=== THE PROBLEM ===
In your copy, set down the entries exactly and exclude the pictures.

—————

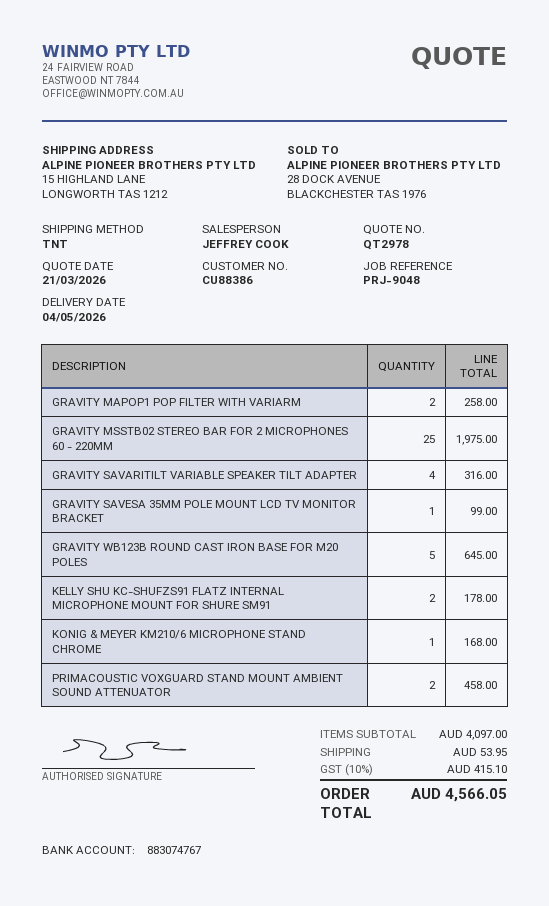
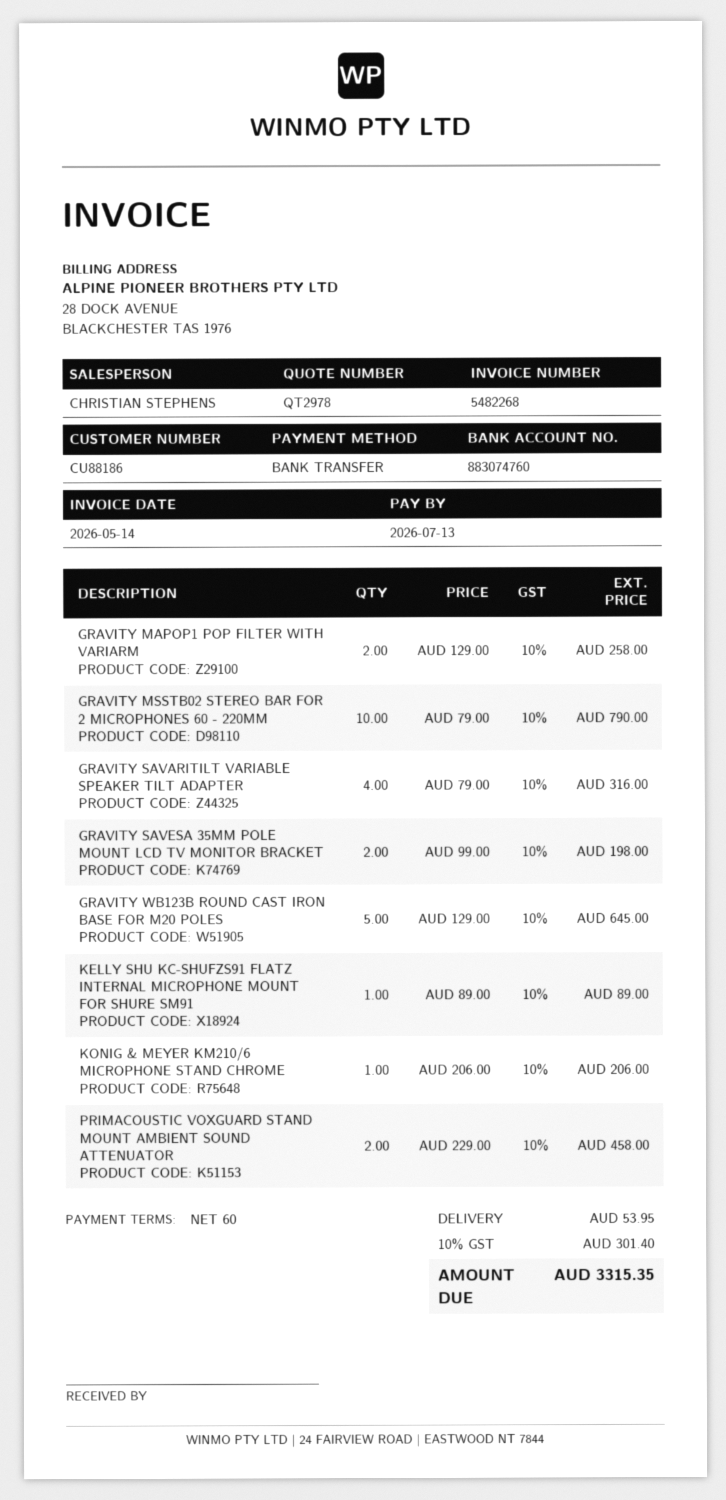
customer number: CU88386 -> CU88186
sales rep: JEFFREY COOK -> CHRISTIAN STEPHENS
bank account: 883074767 -> 883074760
GRAVITY MSSTB02 STEREO BAR FOR 2 MICROPHONES 60 - 220MM: 25 for 1975.00 -> 10 for 790.00
GRAVITY SAVESA 35MM POLE MOUNT LCD TV MONITOR BRACKET: 1 for 99.00 -> 2 for 198.00
KELLY SHU KC-SHUFZS91 FLATZ INTERNAL MICROPHONE MOUNT FOR SHURE SM91: 2 for 178.00 -> 1 for 89.00
KONIG & MEYER KM210/6 MICROPHONE STAND CHROME: 1 for 168.00 -> 1 for 206.00
tax: 10% = 415.10 -> 10% = 301.40
total: 4566.05 -> 3315.35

—————

=== ANSWER BOX ===
customer number: CU88386 -> CU88186
sales rep: JEFFREY COOK -> CHRISTIAN STEPHENS
bank account: 883074767 -> 883074760
GRAVITY MSSTB02 STEREO BAR FOR 2 MICROPHONES 60 - 220MM: 25 for 1975.00 -> 10 for 790.00
GRAVITY SAVESA 35MM POLE MOUNT LCD TV MONITOR BRACKET: 1 for 99.00 -> 2 for 198.00
KELLY SHU KC-SHUFZS91 FLATZ INTERNAL MICROPHONE MOUNT FOR SHURE SM91: 2 for 178.00 -> 1 for 89.00
KONIG & MEYER KM210/6 MICROPHONE STAND CHROME: 1 for 168.00 -> 1 for 206.00
tax: 10% = 415.10 -> 10% = 301.40
total: 4566.05 -> 3315.35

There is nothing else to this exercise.